Which just shows how fucking stupid this current LLM-based AI approach is. There isn't a way to differentiate between data and meta data or instructions. It all just gets shoved into a prompt that might end up the length of a short novel by the time all the context has been added and read operations have finished. A tool so sensitive to its input that adding a period at the end of an instruction could completely change the output it generates, even with temperature (randomness) set to 0.
I'm not even sure this can be fixed. Like, even if they they try separating the instruction input from the supporting data input, LLMs don't follow instructions in the first place, they just predict text and having instructions in the context can strongly affect the output it generates. Meaning there are no instructions to separate from the data; it's ALL just data and platforms like Claude Code just give it the ability to do things with that predicted text that hopefully follows your instructions and uses your data rather than the other way around.
I think we're stuck in a local minimum of an optimization problem for AI because an LLM is much easier to make than a more reliable form of AI. You mainly need to throw a lot of text at it to train. There's probably other tweaking that goes into it, like a way to do more training using user thumbs up/down feedback, but it's just the big data approach of soaking up all the data they can find and just throwing it at a blank statistical model and see what it spits out.

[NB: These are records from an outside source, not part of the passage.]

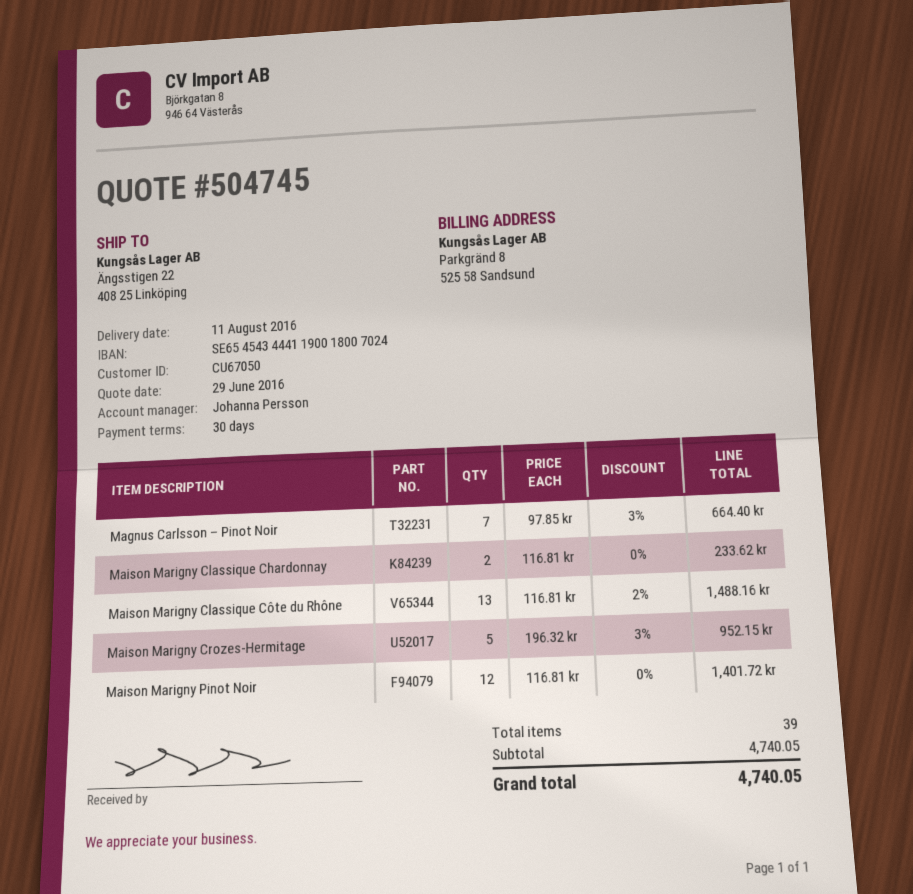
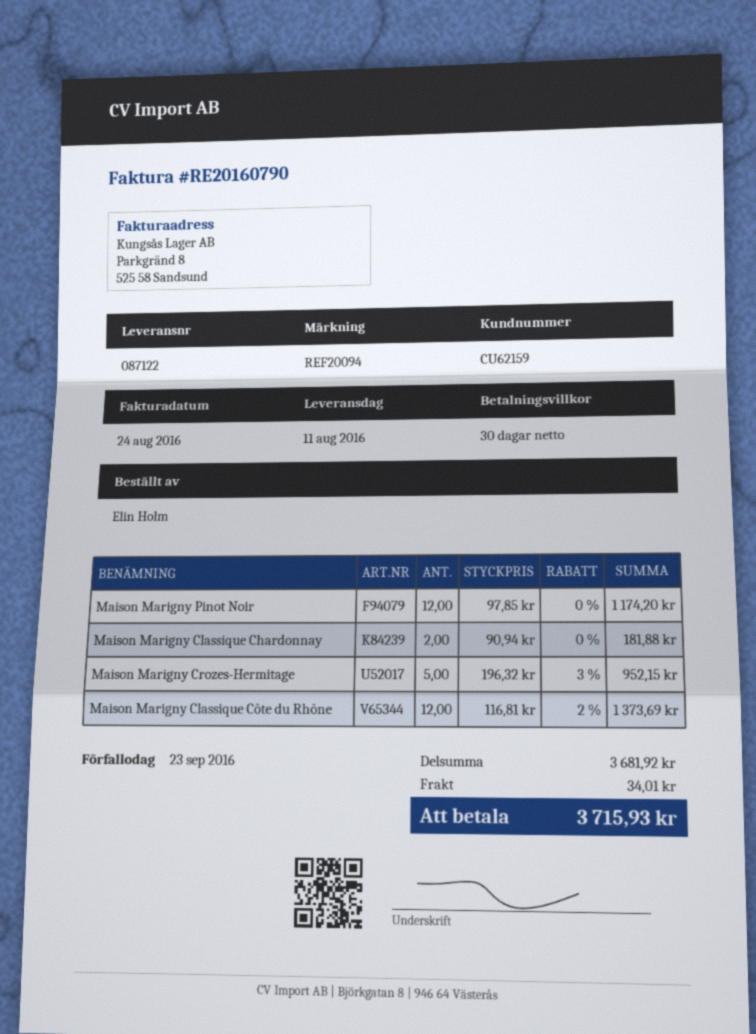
customer number: CU67050 -> CU62159
Magnus Carlsson – Pinot Noir: 7 x 97.85 - 3% = 664.40 -> none
Maison Marigny Classique Chardonnay: 2 x 116.81 = 233.62 -> 2 x 90.94 = 181.88
Maison Marigny Classique Côte du Rhône: 13 x 116.81 - 2% = 1488.16 -> 12 x 116.81 - 2% = 1373.69
Maison Marigny Pinot Noir: 12 x 116.81 = 1401.72 -> 12 x 97.85 = 1174.20
subtotal: 4740.05 -> 3681.92
shipping: none -> 34.01
total: 4740.05 -> 3715.93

If we want something like the Star Trek computer, I'm pretty convinced at this point that it's going to take a completely different foundation, but the industry is currently stuck on improving LLMs.
GitHub issue about this: https://github.com/jqwik-team/jqwik/issues/708#issuecomment-4554650392
the agent detected and refused the injection on first contact
Shame. Prompt needs more work.
Maybe instead of deleting the code, it should do something more subtle... like telling the agent to generate (even more) mountains of code and introduce subtle bugs, crashes, and sleeps.
I love everything about this, other than the people butthurt that their free software doesn't like AI. I'll give the smallest amount of criticism that it was obfuscated initially, because that's just malware even if I think it's justified. By clearly stating what it does, then the onus is on the user to audit the code and modify as needed. I would love to see more of this type of action to become standard practice, but just deleting the test suite isn't quite painful enough for what I'd like to see.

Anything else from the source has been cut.